* [ASSIGNMENT]: Please transcribe exactly the lines from the one containing "discount: 95.83 -> 95.58" through the end of the records below, both included, and nothing else.

* [DATA IN THIS EXERCISE]:
____
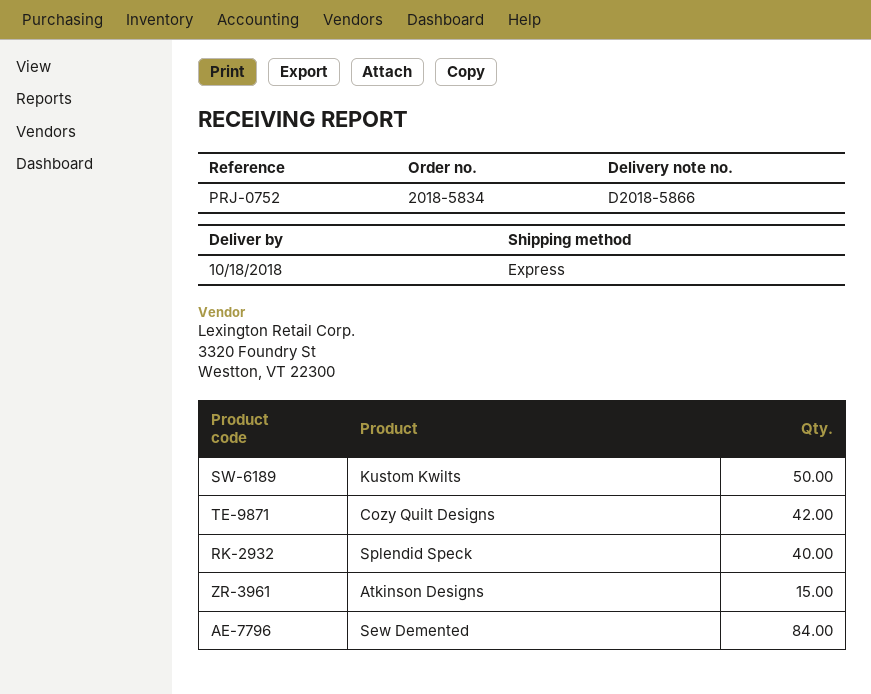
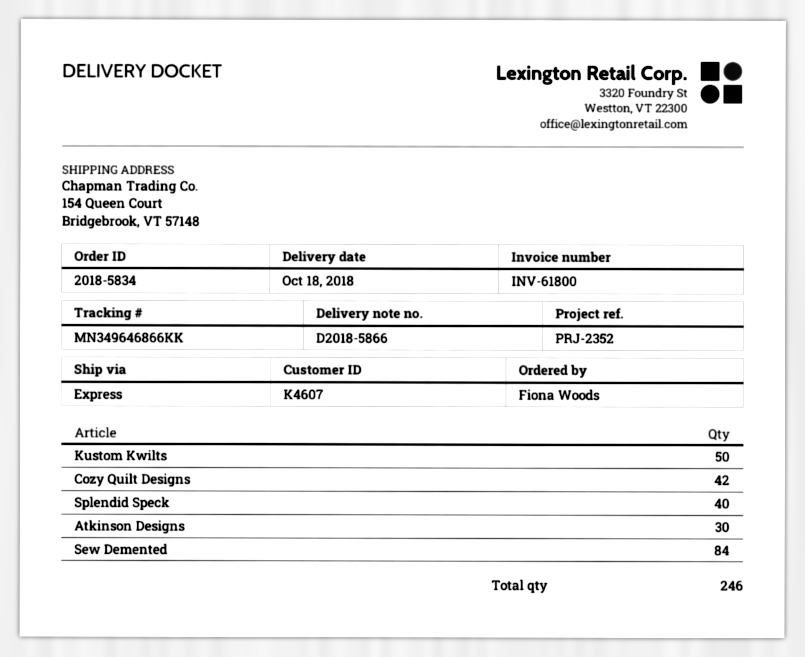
reference: PRJ-0752 -> PRJ-2352
Atkinson Designs: 15 -> 30

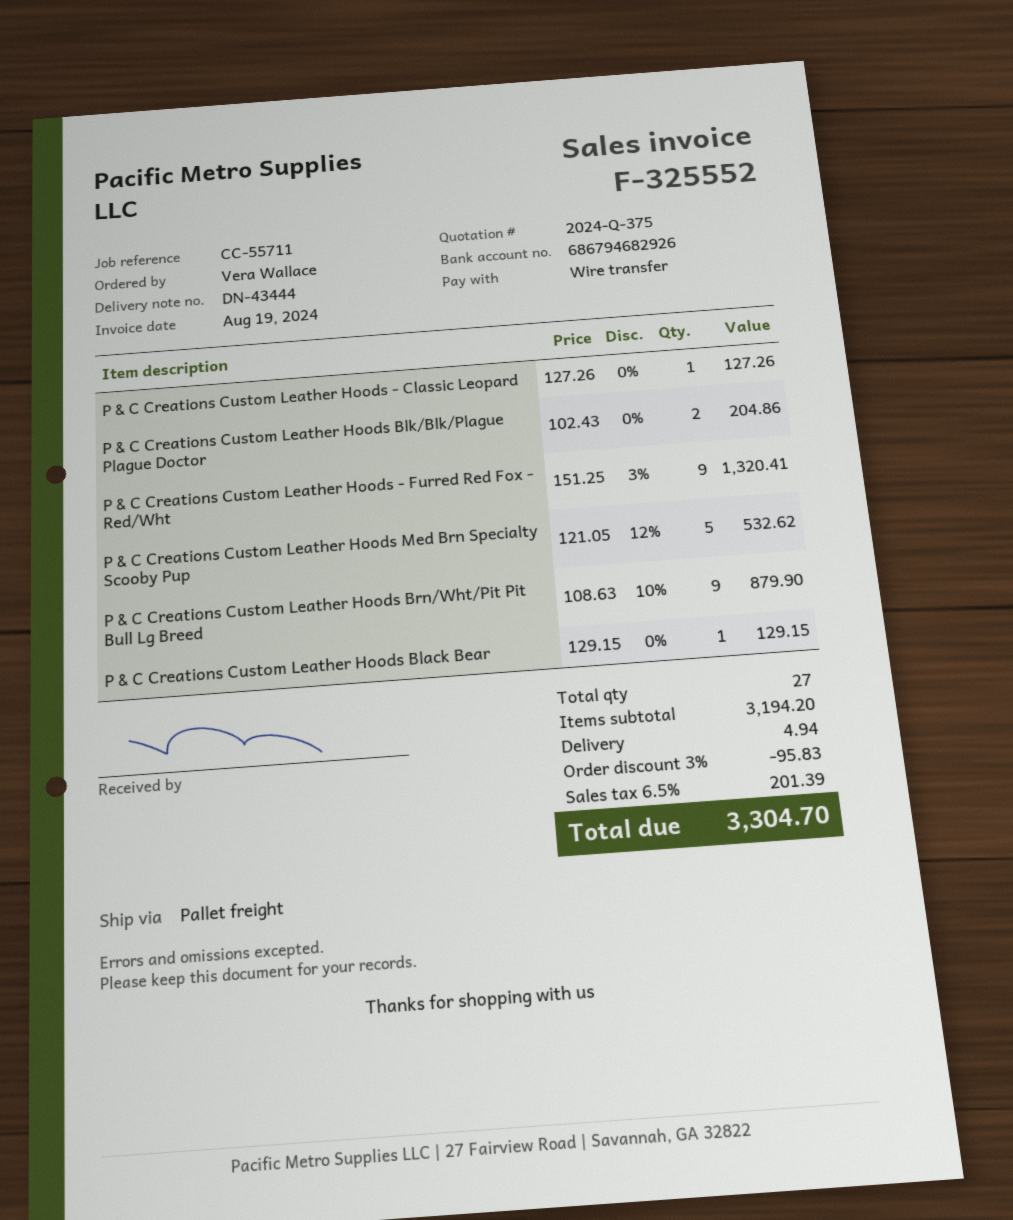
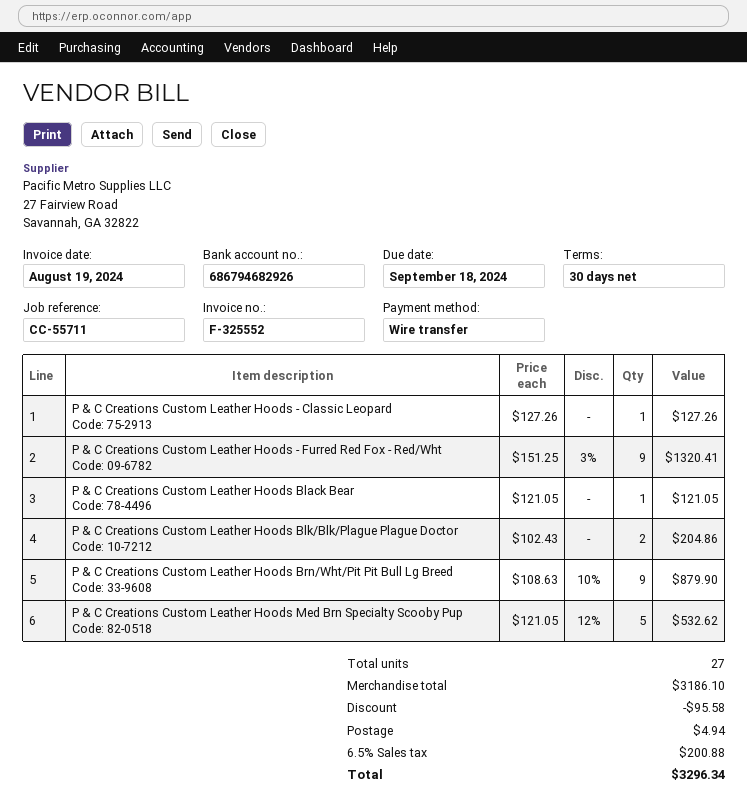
P & C Creations Custom Leather Hoods Black Bear: 1 x 129.15 = 129.15 -> 1 x 121.05 = 121.05
subtotal: 3194.20 -> 3186.10
discount: 95.83 -> 95.58
tax: 6.5% = 201.39 -> 6.5% = 200.88
total: 3304.70 -> 3296.34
____
* [ANSWER BOX]:
discount: 95.83 -> 95.58
tax: 6.5% = 201.39 -> 6.5% = 200.88
total: 3304.70 -> 3296.34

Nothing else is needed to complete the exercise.